Cuando la coordinadora anterior del equipo de hockey dejó su puesto y no había nadie que se llevara los materiales, María se ofreció sola para ayudar. Obvio que no cobra un mango por hacerlo. Pero ella no se queja.

En un carrito de hierro y lona -esos que usás para ir al chino-, María carga palos.

“Este carro tenía unas ruedas que se rompieron y tuvieron que cambiar. Hasta ahora va aguantando el pobrecito. Y mirá que viene bastante cargado”, dice.


Como ahora María está mal del brazo por el trabajo, le cuenta a UNO que algunos chicos van a buscar los materiales a su casa.

Ella toma esta tarea con responsabilidad.

Una vez tuvo que llevar a su hija al médico y llegó tarde al entrenamiento. Ese día se puso mal.


LOS DÍAS MUY LARGOS DE MARÍA

Su día es interminable. Arranca a las siete de la mañana y termina a las 11 de la noche.

Los martes y jueves acompaña a su hija al “Arroyito”, como suelen decirle a ese barrio, porque está el arroyo Cildáñez, que hoy está entubado y desemboca en el Riachuelo.

Los sábados, si no hay partido, también se practica.

El BUS juega un torneo que se llama Puentes Posibles.

María acompaña al equipo de su hija a todos lados y es la fanática número 1.

Es una gran hincha. En todo sentido de la palabra, según ella misma aclara.

“No sé si hincha, o “hincha de pesada”. Porque quiero ver para dónde van, cómo les va”, cuenta riéndose.

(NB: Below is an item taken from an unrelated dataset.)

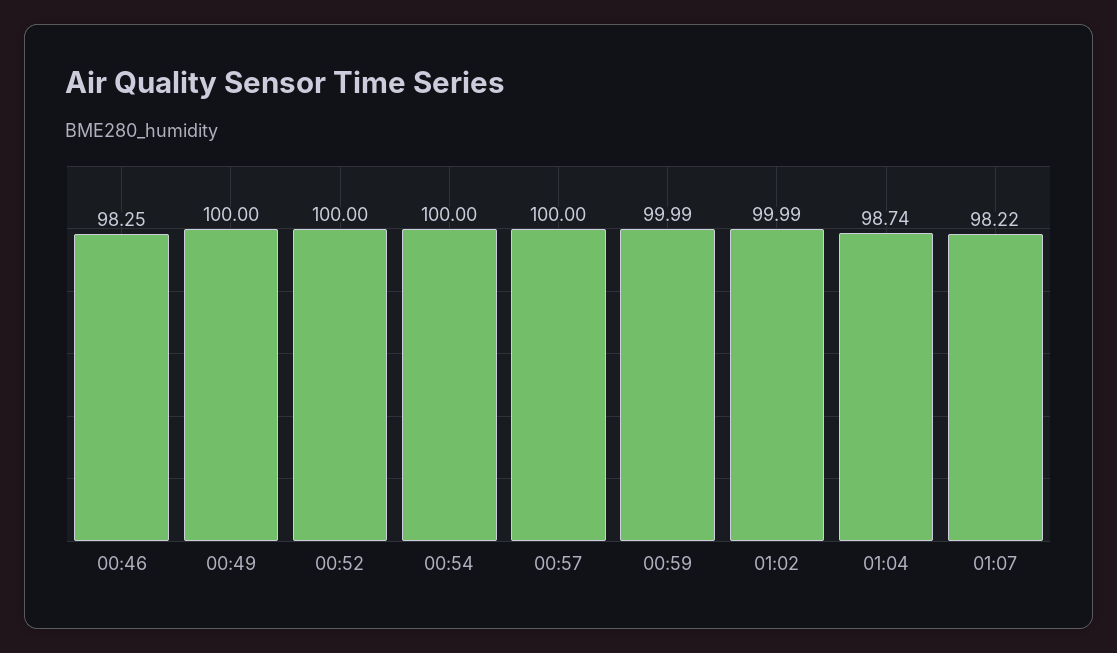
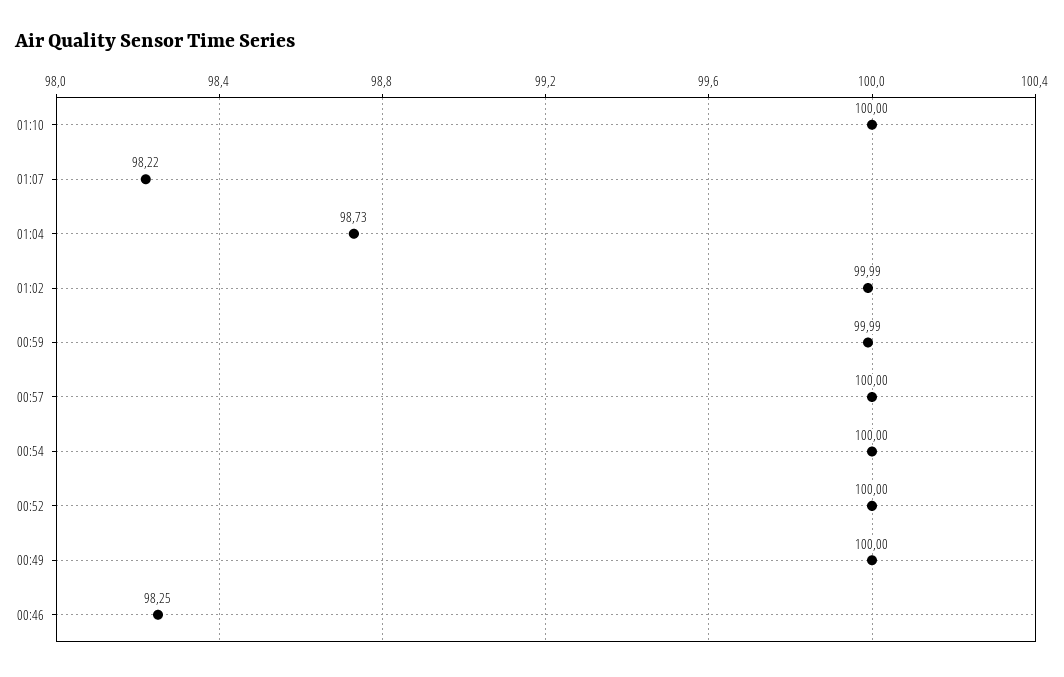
01:04: 98.74 -> 98.73
01:10: none -> 100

Y también cuenta que para Valentina el hockey es su religión: “Algunos sábados falta a catecismo para venir para acá”.

Los que se suben al BUS del sur

El club BUS surgió por la unión de seis barrios donde la fundación Botines Solidarios enseñaba hockey y rugby.

Actualmente lo forman cuatro: Barracas, Cildáñez, Lugano y Piletones.

Las canchas donde entrenan los chicos están en Eva Perón y San Juan Bautista de la Salle.

El alumbrado público es la única iluminación. Eso dice bastante.

“La cosa es cuando llueve, que no tienen un lugar con techo”, nos cuenta María.

¿Qué significa el BUS para el Barrio?

Con el paso del tiempo, el barrio creció y cambió mucho.

María cuenta que por más que el barrio esté lindo, los adolescentes cambiaron para peor.

Dice que ve cosas que no le gustan como madre, como la droga en chicos tan chicos.

Igual, es optimista gracias al deporte: “Está bueno porque saca a muchos chicos de la calle. Y aparte les gusta”.

Otra de las hijas de María también jugaba ahí.

Dice que mientras ellas estén bien, las apoya. Entre anécdotas recuerda que una de sus hijas quería irse a jugar a otro club, pero no la dejó porque quiere que le tenga amor al club del barrio.

María se da cuenta de que el hockey apasiona posta a Valentina y no le pone penitencias porque sabe que eso la desconecta.

Piensa que si no fuera por el BUS, Valentina capaz nunca hubiese jugado al hockey: “No tenía interés por otra cosa. Esto le gusta realmente”.